Creativity is the act of combining existing elements to create something new. To come up with innovative ideas it’s essential to suspend your judgement, to generate as much ideas as possible (for quantity leads to quality) and to use thinking techniques to bring structure to the thinking process.
A thinking technique can help you break free from fixed thinking patterns. It helps you to ‘force’ your brain on a side track and to approach your challenge from a different angle. If you desire truly unique and unusual ideas, the use of thinking techniques cannot be overestimated.
There are many techniques to choose from. In previous articles we already described how Wishful Thinking, random input, Exaggeration and an analogy can lead you to brilliant ideas. These techniques help you look for solutions in unusual places. They force you to look at your problem with a fresh perspective or challenge you to use an unrealistic scenario as a stepping stone to a wonderfully creative idea. If you’ve read some of our articles, you probably also know that challenging your assumptions is key to finding exciting new ideas. Luckily there is a thinking technique that enables you to do exactly this…
The technique ‘Escape’ is based on the thought that most people (if not all people) have a head filled with assumptions. We constantly assume to know what other people think. We expect things to happen in a certain way (because we’ve seen it happen dozens of times before). And, most importantly, we assume some things can only be done right in one or two ways. Businesses are equally biased and assume to know all about their product or service. They ‘know’ their product has to meet certain requirements and they are sure that only fools would question the most basic elements that ALL these products or services share. Bottom line: if you’re a human being and/or active in a business you might want to continue reading.

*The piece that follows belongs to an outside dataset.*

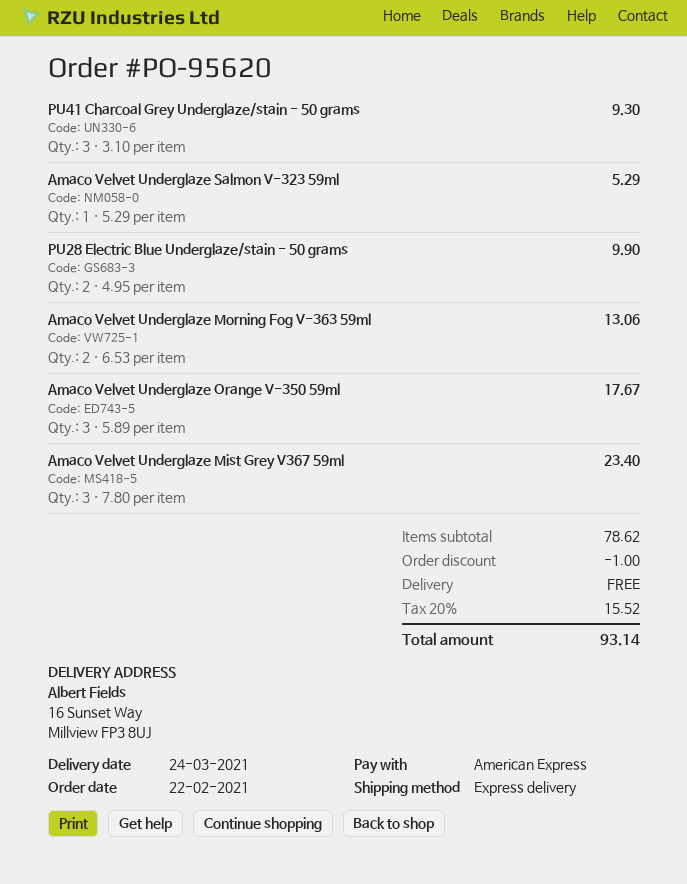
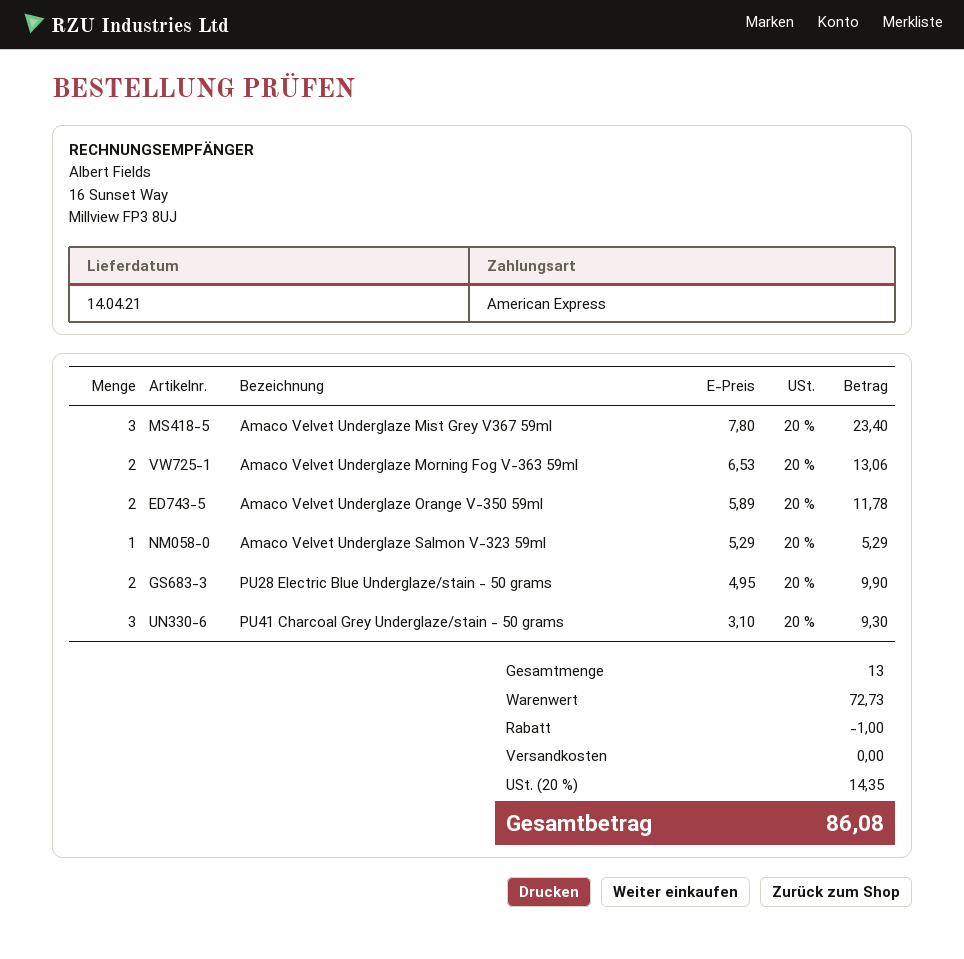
delivery date: 2021-03-24 -> 2021-04-14
Amaco Velvet Underglaze Orange V-350 59ml: 3 x 5.89 = 17.67 -> 2 x 5.89 = 11.78
subtotal: 78.62 -> 72.73
tax: 20% = 15.52 -> 20% = 14.35
total: 93.14 -> 86.08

While most people and companies spend their days being prisoners of their own beliefs, escaping these assumptions is actually remarkably easy. All you really have to do is follow these three simple steps:
Step 1: Write down five requirements that are inevitable in your situation. What does your product, service or situation ALWAYS have? What would be absolutely impossible to leave out? (for instance: one might say that a bank always deals with money, a luxury car showroom must have cars to show and a restaurant undoubtedly needs a cook)

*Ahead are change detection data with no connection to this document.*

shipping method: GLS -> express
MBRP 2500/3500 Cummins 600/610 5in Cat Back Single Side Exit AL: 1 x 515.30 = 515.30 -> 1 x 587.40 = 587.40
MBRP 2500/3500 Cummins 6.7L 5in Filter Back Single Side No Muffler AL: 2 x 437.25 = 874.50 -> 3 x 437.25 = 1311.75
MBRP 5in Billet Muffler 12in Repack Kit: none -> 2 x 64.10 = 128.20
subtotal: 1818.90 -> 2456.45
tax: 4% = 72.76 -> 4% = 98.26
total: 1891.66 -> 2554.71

Step 2: Pick one of your written assumptions and cross it out. Try to cross out the thing that is most IMPOSSIBLE to leave out, for this usually will lead to the most revolutionary ideas.
Step 3: Give yourself a short period of time (say 5 minutes) to write down as much ideas as possible on how to make your product or service work WITHOUT this ‘necessity’. Can you find ways to still make it work? Can you find ways to even improve your current service?
You can try this exercise alone, but it’s even more powerful to do it with a group. Start by writing down as much ideas as possible individually. After the designated time, discuss all the ideas and try to build on each other’s wacky suggestions. You might want to repeat the procedure and gradually work your way through all the assumptions you have about your product or service.
Let’s see how this technique works with a simple example. Say you want to design a new type of computer keyboard. First of course, you write down all the essential elements of a keyboard. You might say for instance that a keyboard always has: keys, letter characters, a space bar and an oblong shape.
Now you cross out one of the keyboard-necessity’s. Say you decide to abandon the imprinted letters on the keys. How would a keyboard without letters still be valuable? What will this thought provoking idea lead to? Well, one possible idea would be to introduce a Braille-keyboard with little raised dots instead of printed letters. Or perhaps you have another target audience in mind: the large number of illiterates all over the world. Maybe you can design a keyboard with symbols and/or colours instead of letter-keys. You could of course go even further and let go of the typing-function altogether. You might think of a sign language ‘reader’. A machine that interprets your sign language and swiftly transcribes it. The keyboard could just as easily turn into a microphone that interprets your voice or a tablet that enables you to draw what you want. Whatever the escape from a ‘given’ rule might lead you to, there is a rather big chance that it’s more original than the thought you would otherwise have ended up with.
Once you start using this technique, you will soon find that virtually anything you encounter is subject to a bunch of assumptions. Who would have guessed a bar doesn’t have to sell alcohol, a butcher doesn’t have to sell meat and a children’s book doesn’t need words …or images.
I’d love to hear your experiences with this technique. What assumptions can you escape from?